(Recorded data)
=-=-=

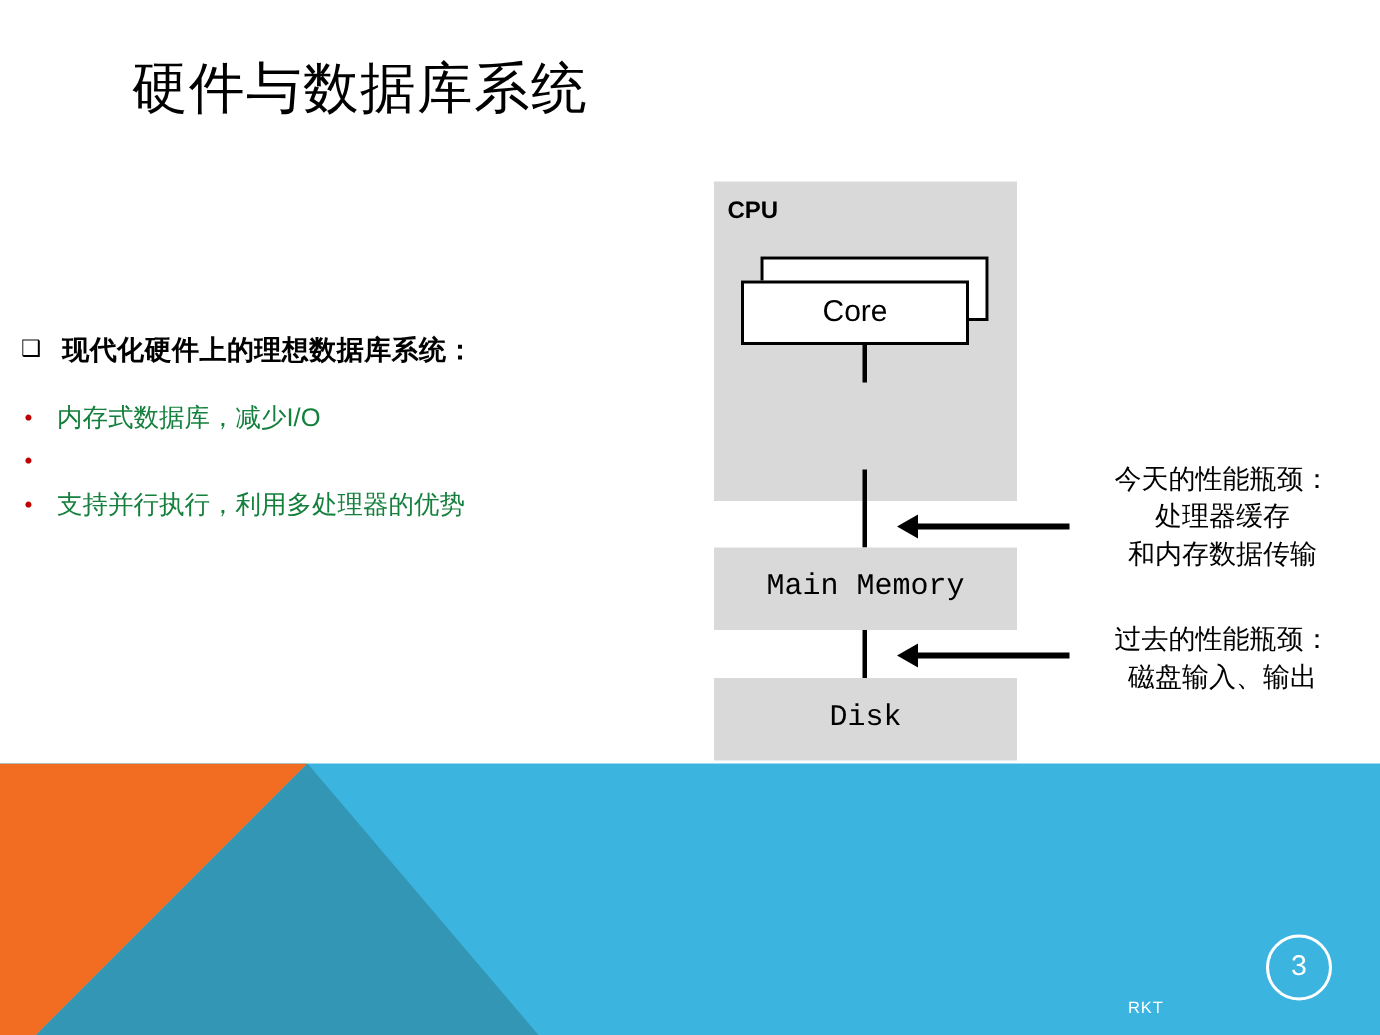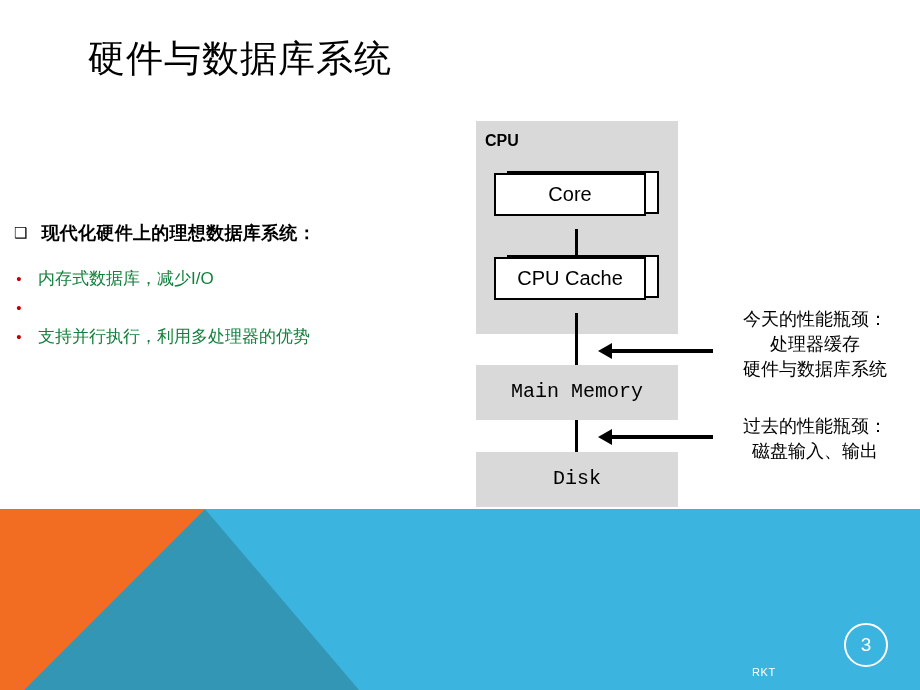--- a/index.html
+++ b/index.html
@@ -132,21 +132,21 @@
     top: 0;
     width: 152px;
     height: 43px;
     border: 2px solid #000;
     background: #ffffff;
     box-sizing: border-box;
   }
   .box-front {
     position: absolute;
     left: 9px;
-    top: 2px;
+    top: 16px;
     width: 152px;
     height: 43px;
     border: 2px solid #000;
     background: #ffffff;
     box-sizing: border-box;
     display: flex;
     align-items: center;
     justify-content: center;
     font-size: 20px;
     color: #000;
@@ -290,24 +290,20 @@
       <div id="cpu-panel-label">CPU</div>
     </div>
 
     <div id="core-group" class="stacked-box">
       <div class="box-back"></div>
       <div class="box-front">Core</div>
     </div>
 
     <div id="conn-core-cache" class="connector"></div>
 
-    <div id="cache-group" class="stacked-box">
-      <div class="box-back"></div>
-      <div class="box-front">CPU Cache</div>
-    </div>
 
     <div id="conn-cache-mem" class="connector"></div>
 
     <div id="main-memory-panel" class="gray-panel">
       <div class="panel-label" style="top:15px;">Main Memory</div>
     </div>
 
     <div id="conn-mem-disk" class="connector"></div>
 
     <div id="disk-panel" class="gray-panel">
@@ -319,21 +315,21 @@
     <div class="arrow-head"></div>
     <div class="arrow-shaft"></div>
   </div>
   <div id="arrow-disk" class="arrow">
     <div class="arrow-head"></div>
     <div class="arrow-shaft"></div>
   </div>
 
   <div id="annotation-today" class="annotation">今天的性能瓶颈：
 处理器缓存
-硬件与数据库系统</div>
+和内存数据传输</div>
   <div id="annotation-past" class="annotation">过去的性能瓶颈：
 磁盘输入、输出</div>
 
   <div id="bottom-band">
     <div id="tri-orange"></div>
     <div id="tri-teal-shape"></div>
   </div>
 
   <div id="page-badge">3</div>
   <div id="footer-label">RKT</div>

=-=-=

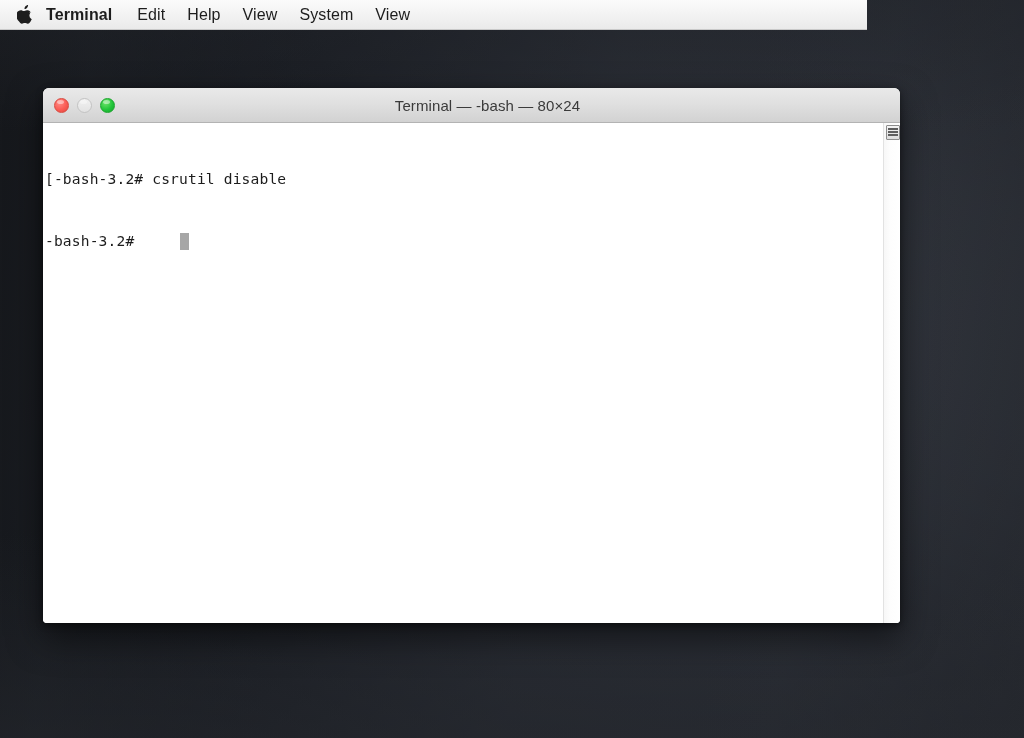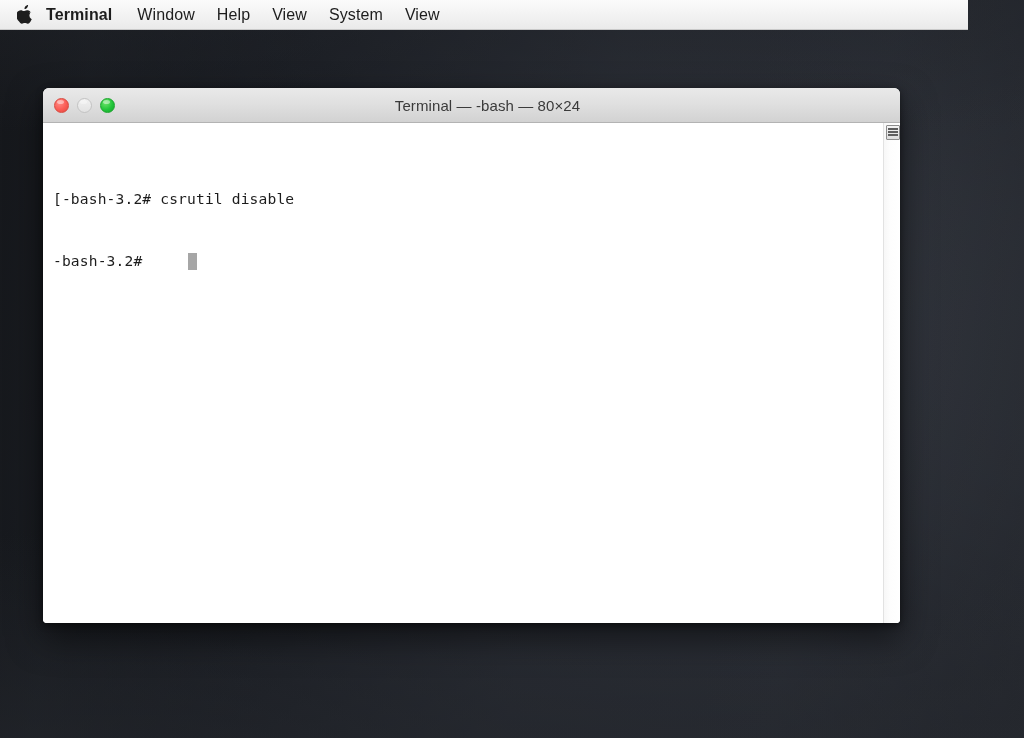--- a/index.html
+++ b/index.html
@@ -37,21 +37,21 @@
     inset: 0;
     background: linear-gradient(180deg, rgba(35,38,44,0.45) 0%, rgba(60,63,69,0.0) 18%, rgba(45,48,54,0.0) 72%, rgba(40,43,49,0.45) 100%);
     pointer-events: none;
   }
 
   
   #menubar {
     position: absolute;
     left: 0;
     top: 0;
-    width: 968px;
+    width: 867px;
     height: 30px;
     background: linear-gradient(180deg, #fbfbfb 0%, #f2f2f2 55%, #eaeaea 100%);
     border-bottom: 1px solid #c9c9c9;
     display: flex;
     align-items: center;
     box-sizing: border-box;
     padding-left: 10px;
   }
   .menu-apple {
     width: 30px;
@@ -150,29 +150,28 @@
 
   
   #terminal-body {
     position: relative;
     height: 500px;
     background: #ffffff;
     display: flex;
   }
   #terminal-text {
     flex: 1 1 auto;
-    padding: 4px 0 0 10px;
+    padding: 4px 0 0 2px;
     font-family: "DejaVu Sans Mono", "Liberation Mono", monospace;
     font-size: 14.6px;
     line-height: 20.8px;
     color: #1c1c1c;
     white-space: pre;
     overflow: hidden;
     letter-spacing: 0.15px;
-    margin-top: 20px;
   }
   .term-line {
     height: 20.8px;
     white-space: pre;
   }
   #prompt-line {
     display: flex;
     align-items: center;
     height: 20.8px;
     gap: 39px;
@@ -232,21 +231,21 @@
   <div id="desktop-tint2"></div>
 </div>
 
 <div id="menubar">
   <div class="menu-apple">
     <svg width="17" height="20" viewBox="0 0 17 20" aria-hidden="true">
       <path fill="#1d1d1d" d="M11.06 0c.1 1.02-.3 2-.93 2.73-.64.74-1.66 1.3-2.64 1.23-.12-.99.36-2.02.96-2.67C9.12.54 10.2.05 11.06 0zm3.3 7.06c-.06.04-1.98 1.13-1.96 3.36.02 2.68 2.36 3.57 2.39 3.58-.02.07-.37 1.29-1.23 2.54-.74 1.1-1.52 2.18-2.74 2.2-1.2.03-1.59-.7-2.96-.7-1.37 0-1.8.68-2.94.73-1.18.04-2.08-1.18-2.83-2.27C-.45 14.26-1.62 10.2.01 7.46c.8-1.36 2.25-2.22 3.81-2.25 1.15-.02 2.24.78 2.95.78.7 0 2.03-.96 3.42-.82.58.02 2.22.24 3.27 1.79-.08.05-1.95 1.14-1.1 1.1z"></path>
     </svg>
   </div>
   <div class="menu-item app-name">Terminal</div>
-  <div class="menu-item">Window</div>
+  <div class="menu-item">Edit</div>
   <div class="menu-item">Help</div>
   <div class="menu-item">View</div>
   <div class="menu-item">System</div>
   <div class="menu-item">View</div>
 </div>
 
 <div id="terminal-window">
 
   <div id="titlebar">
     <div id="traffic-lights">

=-=-=

[ACTION ITEM]: Tell how many lines in the data hold the string "gray", giving the number by itself.

[REPLY]: 2